Saints 45 Lions 28 – Is it possible for Matt Stafford to not look hungover in those player video/picture combos NBC uses to introduce the starting lineups? Talk about jagger bombs, Stafford always looks like a total mess. I could see a Detroit PR guy ambling over to Stafford’s house in Bloomfield Hills and pulling the QB out from underneath the beer pong table while then proceeding to throw the bloated QB in the shower like he were Dennis Hooper in Hoosiers. You know what they say, there’s no cure for the common hangover quite like Calvin Johnson.

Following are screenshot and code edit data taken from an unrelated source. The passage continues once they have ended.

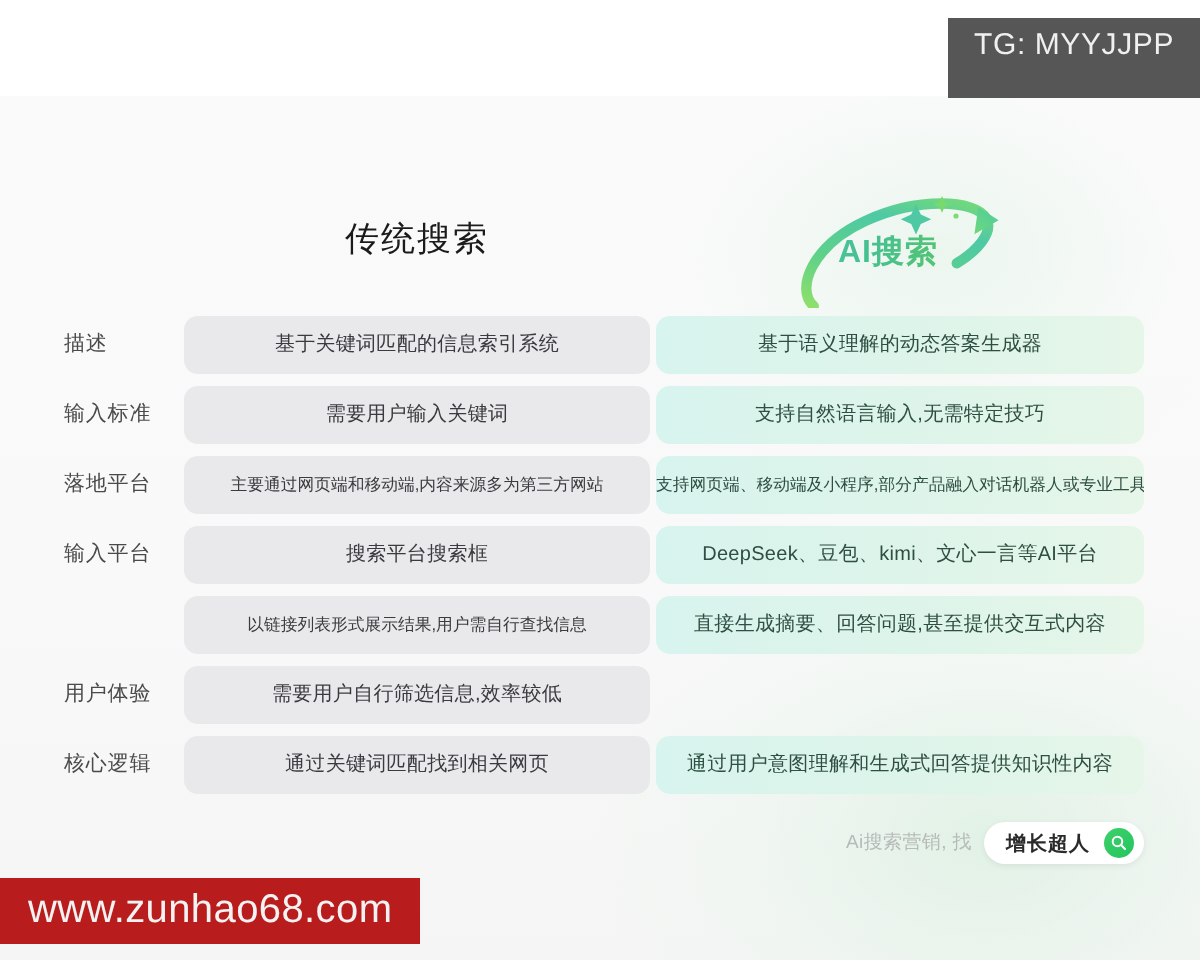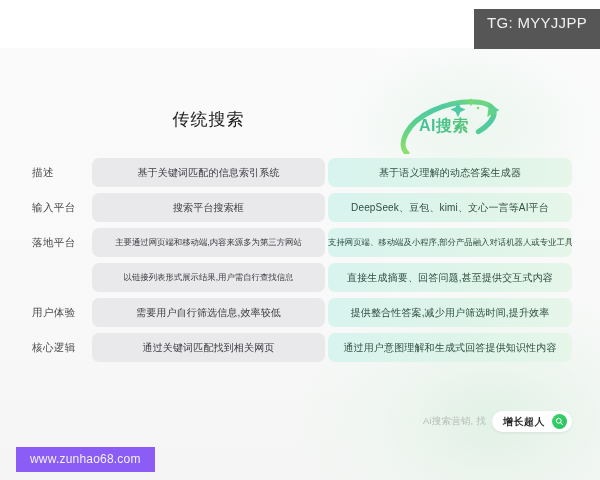--- a/index.html
+++ b/index.html
@@ -193,25 +193,25 @@
     background: linear-gradient(140deg, #3fd06a 0%, #22c55e 100%);
     display: flex;
     align-items: center;
     justify-content: center;
     flex: 0 0 auto;
   }
 
   
   .url-watermark {
     position: absolute;
-    left: 16px;
+    left: 0;
     bottom: 8px;
-    background: #8b5cf6;
+    background: #b91c1c;
     color: #f2f2f2;
-    font-size: 12px;
+    font-size: 20px;
     letter-spacing: 0.2px;
     padding: 6px 14px 7px 14px;
     line-height: 1;
     z-index: 40;
     white-space: nowrap;
   }
 </style>
 </head>
 <body>
 
@@ -251,42 +251,46 @@
   </div>
 
   <div class="table">
 
     <div class="row">
       <div class="row-label">描述</div>
       <div class="cell cell-left">基于关键词匹配的信息索引系统</div>
       <div class="cell cell-right">基于语义理解的动态答案生成器</div>
     </div>
 
+    <div class="row">
+      <div class="row-label">输入标准</div>
+      <div class="cell cell-left">需要用户输入关键词</div>
+      <div class="cell cell-right">支持自然语言输入,无需特定技巧</div>
+    </div>
+
+    <div class="row">
+      <div class="row-label">落地平台</div>
+      <div class="cell cell-left small">主要通过网页端和移动端,内容来源多为第三方网站</div>
+      <div class="cell cell-right small">支持网页端、移动端及小程序,部分产品融入对话机器人或专业工具</div>
+    </div>
 
     <div class="row">
       <div class="row-label">输入平台</div>
       <div class="cell cell-left">搜索平台搜索框</div>
       <div class="cell cell-right">DeepSeek、豆包、kimi、文心一言等AI平台</div>
     </div>
 
     <div class="row">
-      <div class="row-label">落地平台</div>
-      <div class="cell cell-left small">主要通过网页端和移动端,内容来源多为第三方网站</div>
-      <div class="cell cell-right small">支持网页端、移动端及小程序,部分产品融入对话机器人或专业工具</div>
-    </div>
-
-    <div class="row">
       <div class="cell cell-left small">以链接列表形式展示结果,用户需自行查找信息</div>
       <div class="cell cell-right">直接生成摘要、回答问题,甚至提供交互式内容</div>
     </div>
 
     <div class="row">
       <div class="row-label">用户体验</div>
       <div class="cell cell-left">需要用户自行筛选信息,效率较低</div>
-      <div class="cell cell-right">提供整合性答案,减少用户筛选时间,提升效率</div>
     </div>
 
     <div class="row">
       <div class="row-label">核心逻辑</div>
       <div class="cell cell-left">通过关键词匹配找到相关网页</div>
       <div class="cell cell-right">通过用户意图理解和生成式回答提供知识性内容</div>
     </div>
 
   </div>
 

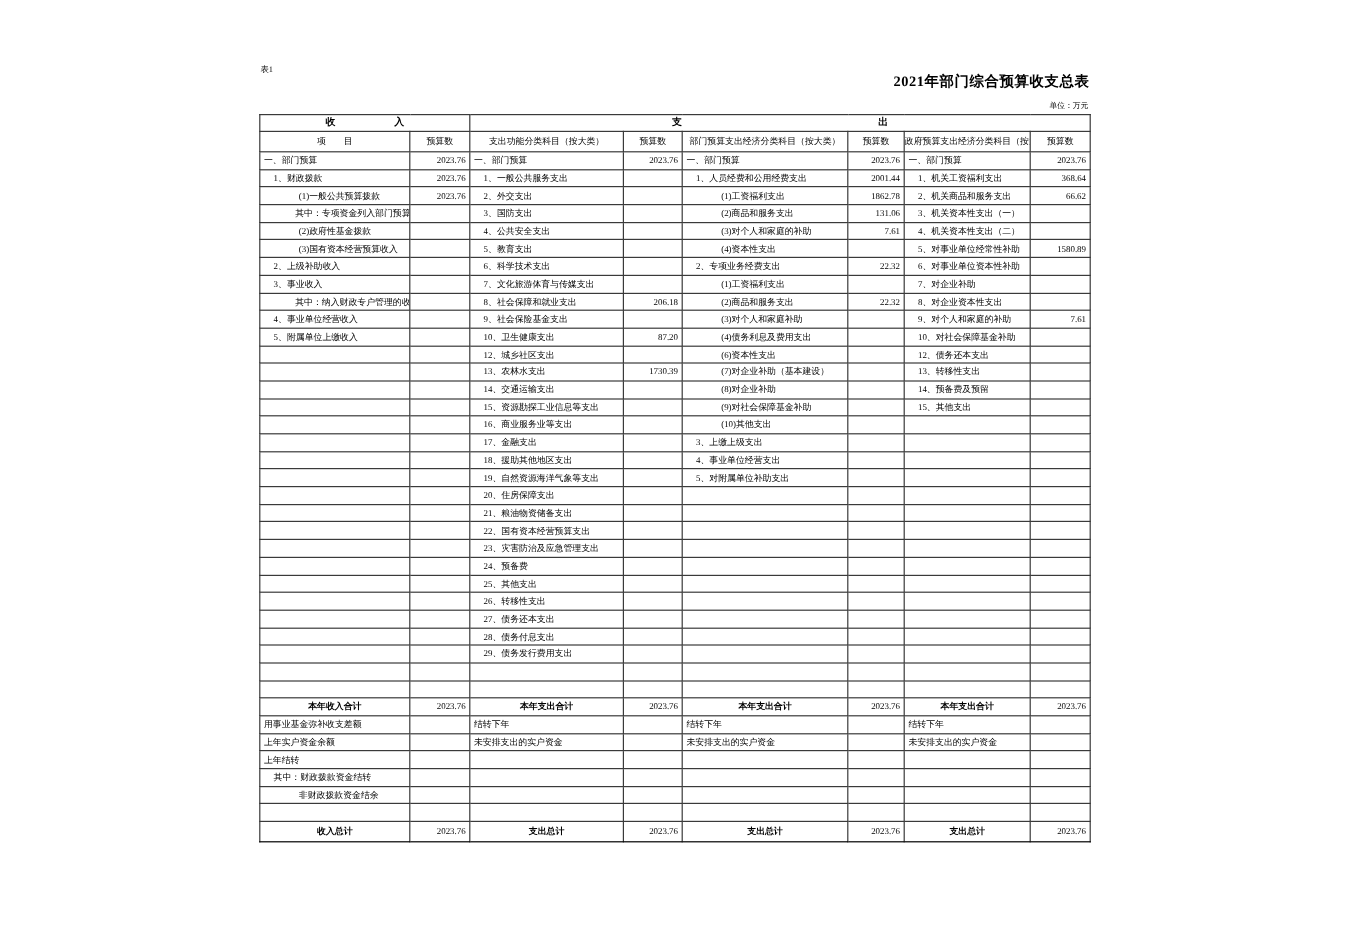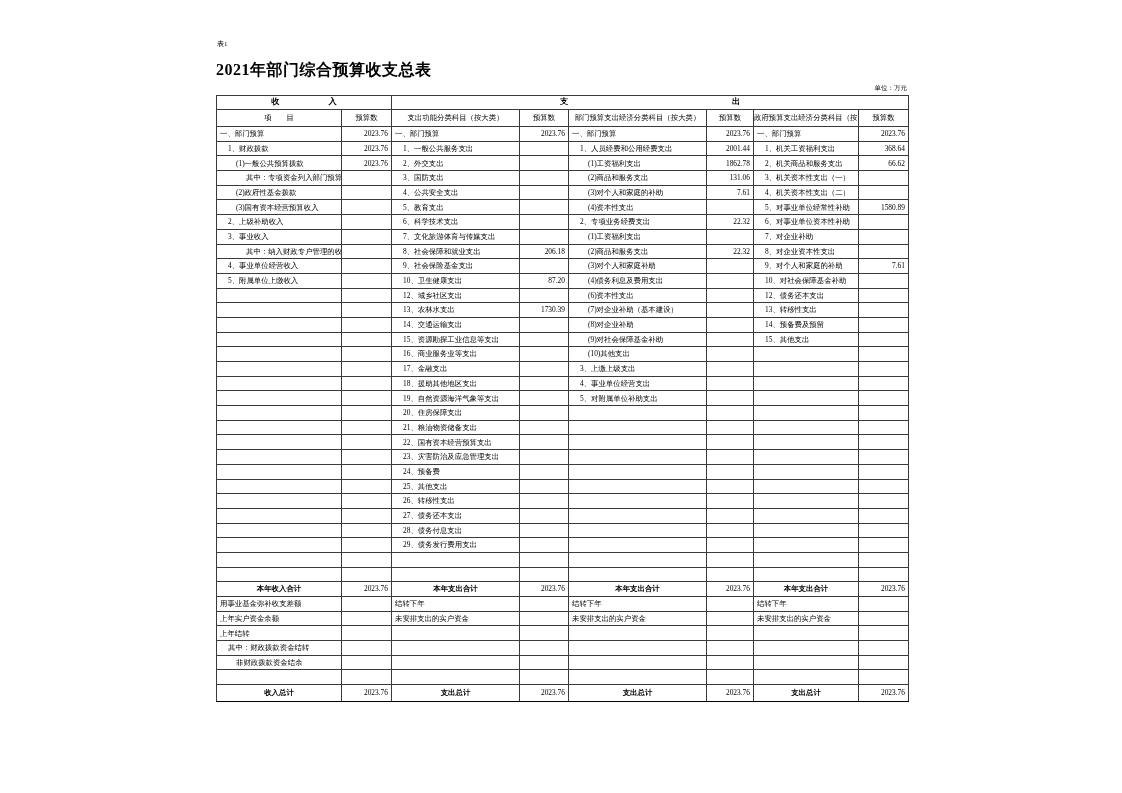--- a/index.html
+++ b/index.html
@@ -2,42 +2,42 @@
 <html><head>
 <meta charset="utf-8">
 <style>
   html,body{margin:0;padding:0;}
   body{
     width:1122px;height:793px;background:#ffffff;position:relative;
     font-family:"Liberation Serif","DejaVu Serif",serif;color:#000;
     -webkit-font-smoothing:antialiased;
   }
   .sheet{position:absolute;inset:0;background:#fff;}
-  #tbl-tag{position:absolute;left:217px;top:39px;font-size:7px;}
-  #page-title{position:absolute;left:216px;top:60px;width:692px;text-align:left;
-    font-size:16px;font-weight:bold;letter-spacing:.5px;}
+  #tbl-tag{position:absolute;left:217px;top:53px;font-size:7px;}
+  #page-title{position:absolute;left:216px;top:60px;width:692px;text-align:right;
+    font-size:12px;font-weight:bold;letter-spacing:.5px;}
   #unit-label{position:absolute;left:216px;top:84px;width:691px;text-align:right;font-size:6.5px;}
 
   table.budget{
     position:absolute;left:216px;top:95px;width:692px;
     border-collapse:collapse;table-layout:fixed;
     border:1.6px solid #000;
   }
   .budget th,.budget td{
     border:0.8px solid #3a3a3a;
     font-size:7.4px;line-height:1;font-weight:normal;
     padding:0;overflow:hidden;white-space:nowrap;vertical-align:middle;
   }
   .budget thead tr.h1 th{height:13px;font-weight:bold;font-size:8.2px;}
   .budget thead tr.h2 th{height:16px;font-weight:normal;text-align:center;}
   .budget tbody tr{height:14.7px;}
   td.lbl{text-align:left;}
   td.lbl.i0{padding-left:3px;}
   td.lbl.i1{padding-left:11px;}
-  td.lbl.i2{padding-left:19px;margin-top:16px;}
+  td.lbl.i2{padding-left:32px;margin-top:16px;}
   td.lbl.i3{padding-left:29px;}
   td.val{text-align:right;padding-right:3px;}
   .gs{border-left:1.6px solid #000 !important;}
   tr.subtotal td{border-top:1.6px solid #000;}
   tr.subtotal td.lbl, tr.grand td.lbl{text-align:center;font-weight:bold;padding-left:0;}
   tr.grand{height:17px !important;margin-top:15px;}
   tr.grand td{border-top:1.6px solid #000;border-bottom:1.6px solid #000;}
 </style>
 </head>
 <body>

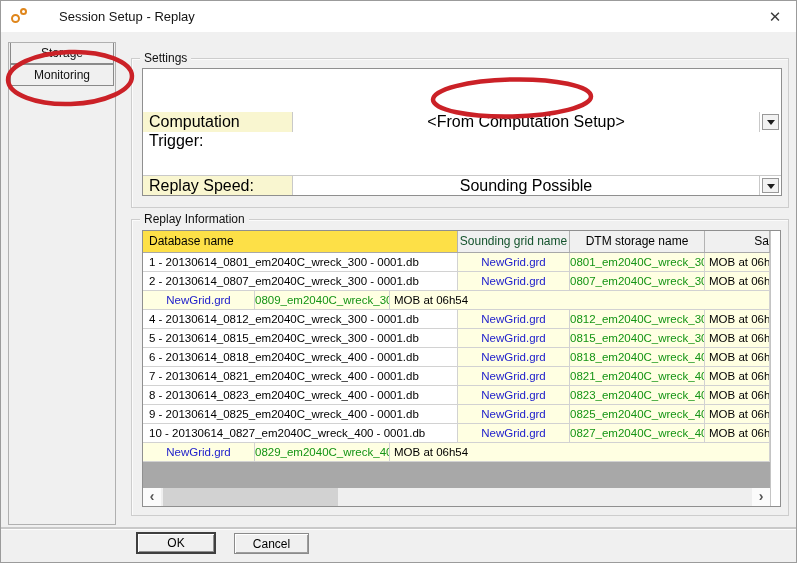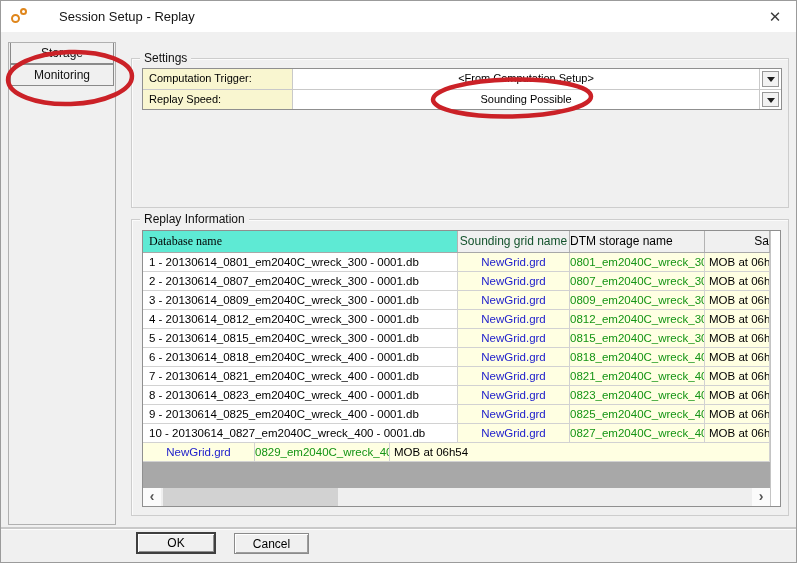--- a/index.html
+++ b/index.html
@@ -28,44 +28,44 @@
   .side-btn:nth-child(3){ top:476px;padding-left:12px; }
   
   .groupbox{ position:absolute; border:1px solid #cdcdcd; box-shadow:1px 1px 0 #fbfbfb inset; }
   .groupbox.settings{ left:130px; top:57px; width:658px; height:150px; }
   .groupbox.replay{ left:130px; top:218px; width:658px; height:297px; }
   .group-label{ position:absolute; top:-8px; left:8px; background:#f0f0f0; padding:0 4px;
                 font-size:12px; color:#111; line-height:14px; }
   
   .settings-table{ position:absolute; left:10px; top:9px; width:640px; background:#fff;
                    border:1px solid #8f8f8f; }
-  .srow{ display:flex; height:20px; line-height:19px; font-size:11px; }
+  .srow{ display:flex; height:20px; line-height:19px; font-size:16px;margin-top:43px; }
   .srow + .srow{ border-top:1px solid #c9c9c9; }
   .slabel{ width:150px; background:#f9f6d0; padding-left:6px; border-right:1px solid #c9c9c9; color:#000; }
   .svalue{ flex:1; background:#fff; text-align:center; color:#000; overflow:hidden; white-space:nowrap; }
   .combo-btn{ position:relative; width:22px; border-left:1px solid #c9c9c9; background:#fff; }
   .combo-btn .box{ position:absolute; left:2px; right:2px; top:2px; bottom:2px;
                    border:1px solid #989898; background:#f2f2f2;
                    display:flex; align-items:center; justify-content:center; }
   .tri{ width:0; height:0; border:4px solid transparent; border-top:5px solid #1d1d1d; margin-top:5px; }
   
   .grid{ position:absolute; left:10px; top:10px; width:639px; height:277px;
          border:1px solid #8f8f8f; background:#ffffff; overflow:hidden; }
   .grid-header{ display:flex; width:627px; height:22px; background:#f0f0f0;
                 border-bottom:1px solid #a8a8a8; }
   .hcell{ font-size:12px; line-height:21px; color:#000; border-right:1px solid #b3b3b3;
           overflow:hidden; white-space:nowrap; }
   .trow{ display:flex; width:627px; height:19px; border-bottom:1px solid #d2d2d2; }
   .tcell{ font-size:11.5px; line-height:18px; border-right:1px solid #d2d2d2;
           overflow:hidden; white-space:nowrap; }
   .c1{ width:315px; padding-left:6px; background:#ffffff; color:#000; }
   .c2{ width:112px; text-align:center; background:#ffffe2; color:#2222cc; }
-  .c3{ width:135px; text-align:left; background:#ffffe2; color:#149414; }
+  .c3{ width:135px; text-align:center; background:#ffffe2; color:#149414; }
   .c4{ flex:1; padding-left:4px; background:#ffffe2; color:#000; }
-  .hcell.c1{ background:#5eead4;font-family:Liberation Serif, serif; } .hcell.c2{ background:#f0f0f0; color:#14532d; }
+  .hcell.c1{ background:#fde047; } .hcell.c2{ background:#f0f0f0; color:#14532d; }
   .hcell.c3{ background:#f0f0f0; color:#000; }
   .hcell.c4{ background:#f0f0f0; color:#000; text-align:right; padding-right:0; padding-left:0; }
   .grid-filler{ position:absolute; left:0; top:231px; width:627px; height:27px; background:#a8a8a8; }
   .vstrip{ position:absolute; right:0; top:0; bottom:0; width:10px; background:#ffffff;
            border-left:1px solid #c4c4c4; }
   .hscroll{ position:absolute; left:0; bottom:0; width:627px; height:18px; background:#efefef; }
   .sb-arrow{ position:absolute; top:0; width:18px; height:18px; background:#fbfbfb;
              text-align:center; line-height:17px; font-size:14px; font-weight:bold; color:#555; }
   .sb-arrow.left{ left:0; }
   .sb-arrow.right{ right:0; }
@@ -141,21 +141,20 @@
             <span class="tcell c3">0801_em2040C_wreck_300</span>
             <span class="tcell c4">MOB at 06h54</span>
           </div>
           <div class="trow">
             <span class="tcell c1">2 - 20130614_0807_em2040C_wreck_300 - 0001.db</span>
             <span class="tcell c2">NewGrid.grd</span>
             <span class="tcell c3">0807_em2040C_wreck_300</span>
             <span class="tcell c4">MOB at 06h54</span>
           </div>
           <div class="trow">
-            <span class="tcell c1">3 - 20130614_0809_em2040C_wreck_300 - 0001.db</span>
             <span class="tcell c2">NewGrid.grd</span>
             <span class="tcell c3">0809_em2040C_wreck_300</span>
             <span class="tcell c4">MOB at 06h54</span>
           </div>
           <div class="trow">
             <span class="tcell c1">4 - 20130614_0812_em2040C_wreck_300 - 0001.db</span>
             <span class="tcell c2">NewGrid.grd</span>
             <span class="tcell c3">0812_em2040C_wreck_300</span>
             <span class="tcell c4">MOB at 06h54</span>
           </div>

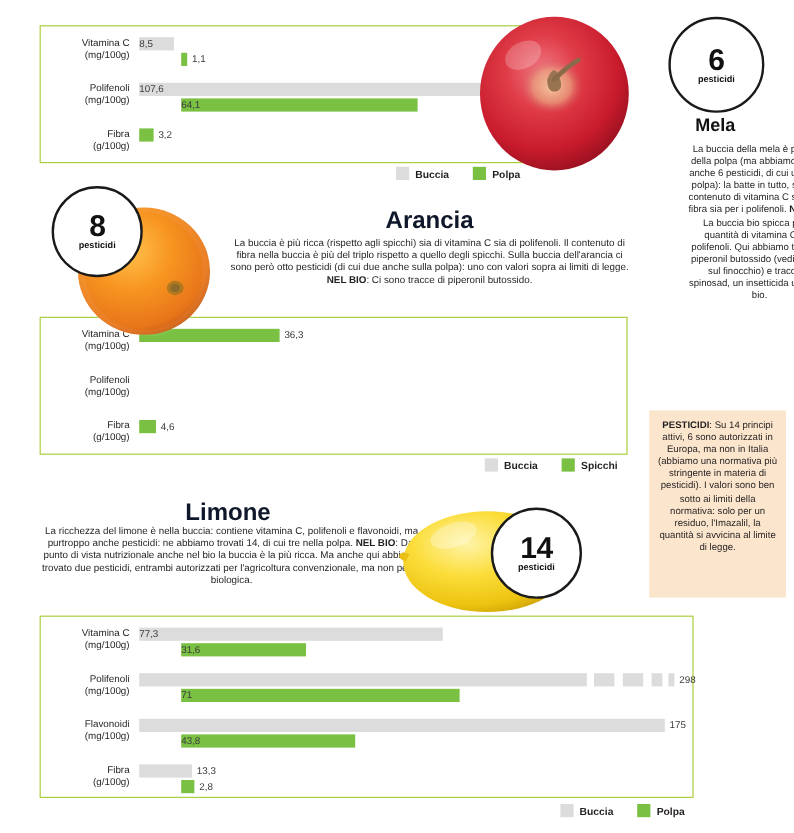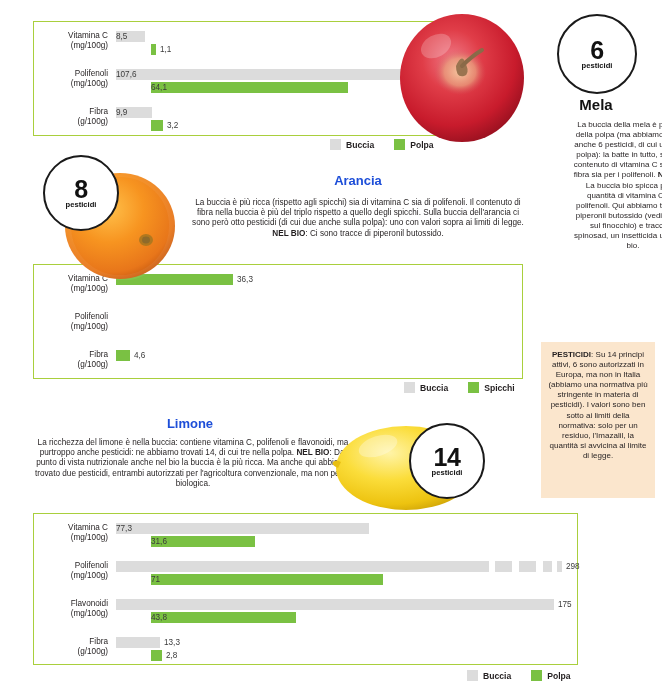--- a/index.html
+++ b/index.html
@@ -36,21 +36,21 @@
   .legend .lgitem{display:flex;align-items:center;gap:5px;}
   .legend .lgitem + .lgitem{margin-left:14px;}
 
   
   .badge{position:absolute;border-radius:50%;background:#fff;border:2px solid #1a1a1a;
     display:flex;flex-direction:column;align-items:center;justify-content:center;z-index:6;}
   .badge .num{font-size:25px;font-weight:bold;line-height:24px;letter-spacing:-0.5px;color:#111;}
   .badge .cap{font-size:7.6px;font-weight:bold;color:#111;margin-top:-1px;}
 
   
-  .fruit-title{position:absolute;text-align:center;font-size:13px;font-weight:bold;color:#1d4ed8;}
+  .fruit-title{position:absolute;text-align:center;font-size:20px;font-weight:bold;color:#0f172a;}
   .copy{position:absolute;text-align:center;font-size:8.2px;line-height:10.2px;color:#231f20;}
   .copy b{font-weight:bold;}
   .side-title{position:absolute;text-align:center;font-size:15px;font-weight:bold;color:#111;}
   .side-copy{position:absolute;text-align:center;font-size:8px;line-height:10.1px;color:#231f20;margin-left:36px;}
   .note{position:absolute;background:#fbe6cd;text-align:center;
     font-size:8px;line-height:10.1px;color:#231f20;padding:8px 6px;box-sizing:border-box;}
   .note b{font-weight:bold;}
 
   
   .photo{position:absolute;z-index:4;}
@@ -123,24 +123,20 @@
         </div>
       </div>
 
       <div class="row" style="top:85px;">
         <div class="rowlabel">
           <span>Fibra</span>
           <span class="u">(g/100g)</span>
         </div>
         <div class="bars">
           <div class="bar">
-            <div class="bseg grey" style="left:0;width:36px;"></div>
-            <div class="bval inside" style="left:0;width:36px;">9,9</div>
-          </div>
-          <div class="bar">
             <div class="bseg green" style="left:0;width:12px;"></div>
             <div class="bval outside" style="left:12px;">3,2</div>
           </div>
         </div>
       </div>
 
     </div>
   </div>
 
   <div class="legend" style="left:330px;top:139px;">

Speaking of Megatron, am I the only one who is starting to feel like all if this crazy video game scoring/offense in the NFL right now isn’t very interesting anymore? Would it kill one of these playoff defenses to stop the opposing team? There was a point last night where I thought the officials should have just switched to overtime rules immediately and given each team a possession from the 30 yard line rather than have them waste our time as they march down the entirety of the field in something like 5 plays.

With the win, the Saints move on to face San Francisco next Saturday in a game where a lot of folks are going to talk themselves into picking the 49ers because it’s being played at Candlestick and they have a good defense. But, in doing so you’ll be making one salient mistake and that is that San Fran’s QB is still Alex Smith. I don’t care how many Harbaugh’s you have coaching the team, Alex Smith remains a classic game manager. Which is probably why Trent Dilfer has him rated so highly on ESPN’s new QB metric thingamabob. On second thought, Smith is 22 out of a total of 34 QB’s, so even the stat heads agree.